§ 48 VwVG NRW, Pfändungsschutz

§ 48 VwVG NRW
Verwaltungsvollstreckungsgesetz für das Land Nordrhein-Westfalen (Verwaltungsvollstreckungsgesetz NRW - VwVG NRW)
Landesrecht Nordrhein-Westfalen

Zweiter Unterabschnitt – Zwangsvollstreckung in das bewegliche Vermögen → 3. – Zwangsvollstreckung in Forderungen und andere Vermögensrechte

Titel: Verwaltungsvollstreckungsgesetz für das Land Nordrhein-Westfalen (Verwaltungsvollstreckungsgesetz NRW - VwVG NRW)
Normgeber: Nordrhein-Westfalen
Amtliche Abkürzung: VwVG NRW
Gliederungs-Nr.: 2010
Normtyp: Gesetz

(1) Beschränkungen und Verbote, die nach den §§ 850 bis 852 der Zivilprozessordnung und anderen gesetzlichen Bestimmungen für die Pfändung von Forderungen und Ansprüchen bestehen, gelten auch für das Zwangsverfahren. § 850h der Zivilprozessordnung findet Anwendung. Wird die Vollstreckung wegen eines Zwangsgeldes, Bußgeldes einschließlich der Nebenfolgen, Gebühren und Auslagen, eines Ordnungsgeldes oder wegen einer Nutzungsentschädigung wegen Obdachlosigkeit betrieben, so kann die Vollstreckungsbehörde den pfändbaren Teil des Arbeitseinkommens ohne Rücksicht auf die in § 850c der Zivilprozessordnung vorgesehenen Beschränkungen bestimmen; dem Schuldner ist jedoch so viel zu belassen, wie er für seinen notwendigen Unterhalt und zur Erfüllung seiner laufenden gesetzlichen Unterhaltspflichten bedarf.

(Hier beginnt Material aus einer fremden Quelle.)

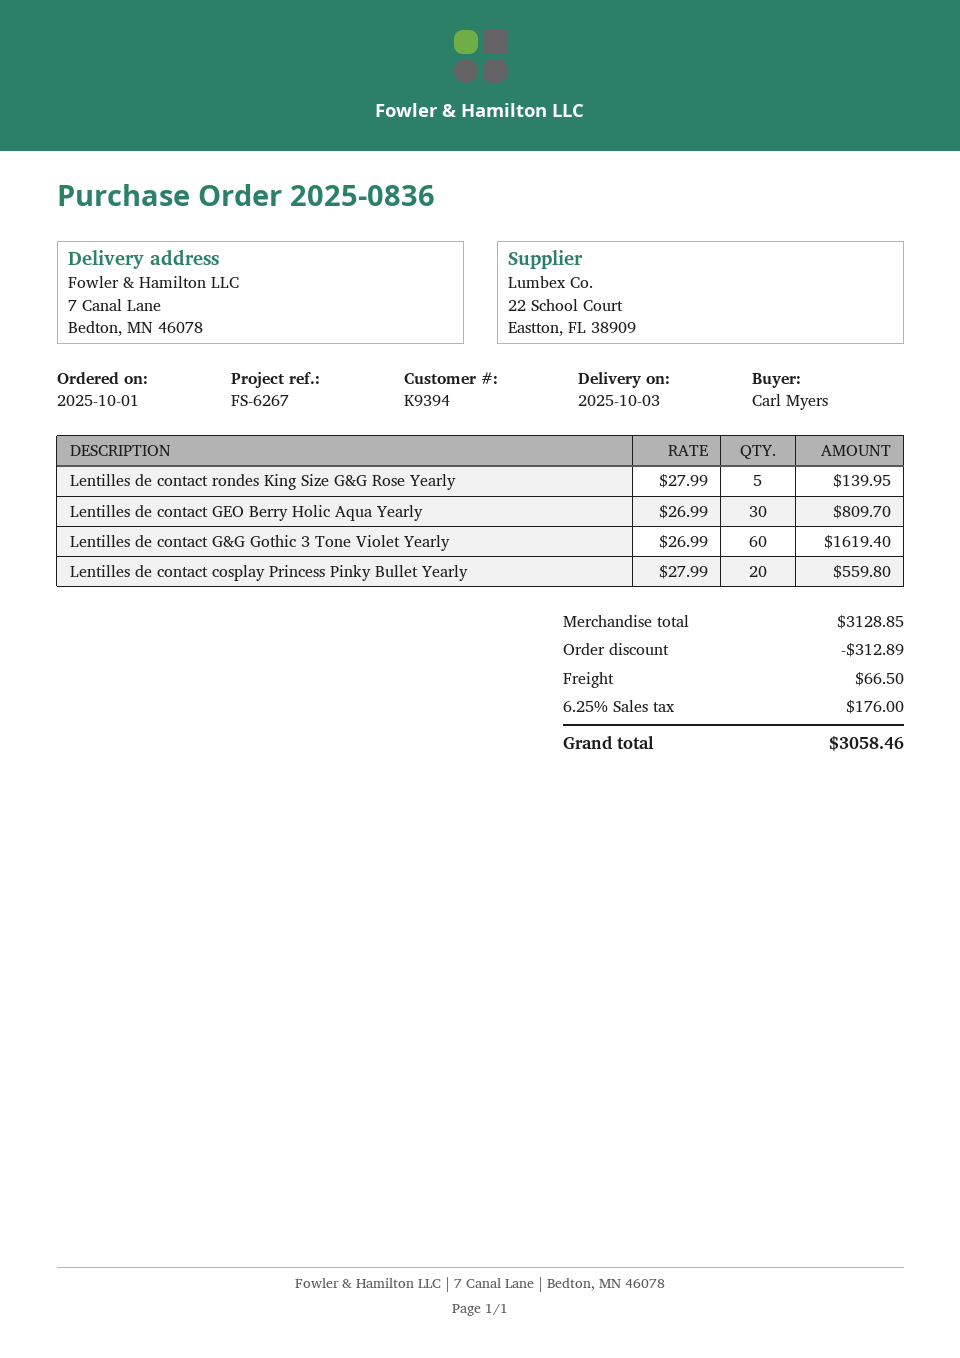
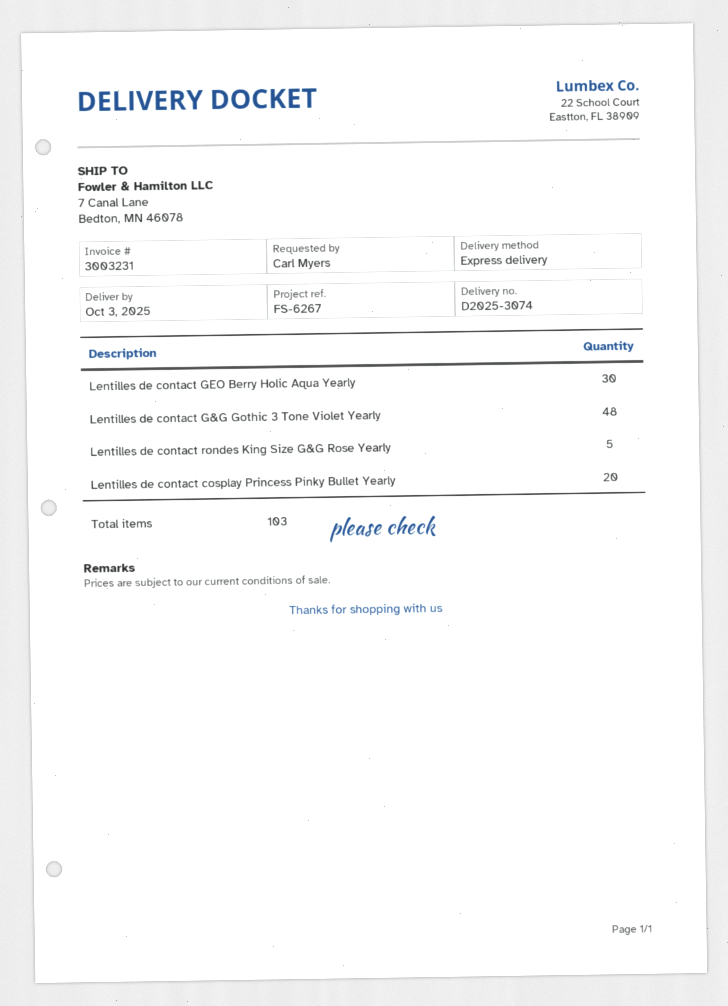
Lentilles de contact G&G Gothic 3 Tone Violet Yearly: 60 -> 48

(2) Die in diesen Bestimmungen vorgesehenen Befugnisse des Vollstreckungsgerichts nimmt die Vollstreckungsbehörde wahr. Die Zuständigkeit des Amtsgerichts als Vollstreckungsgericht gemäß § 850k Absatz 5 Satz 4 der Zivilprozessordnung bleibt unberührt.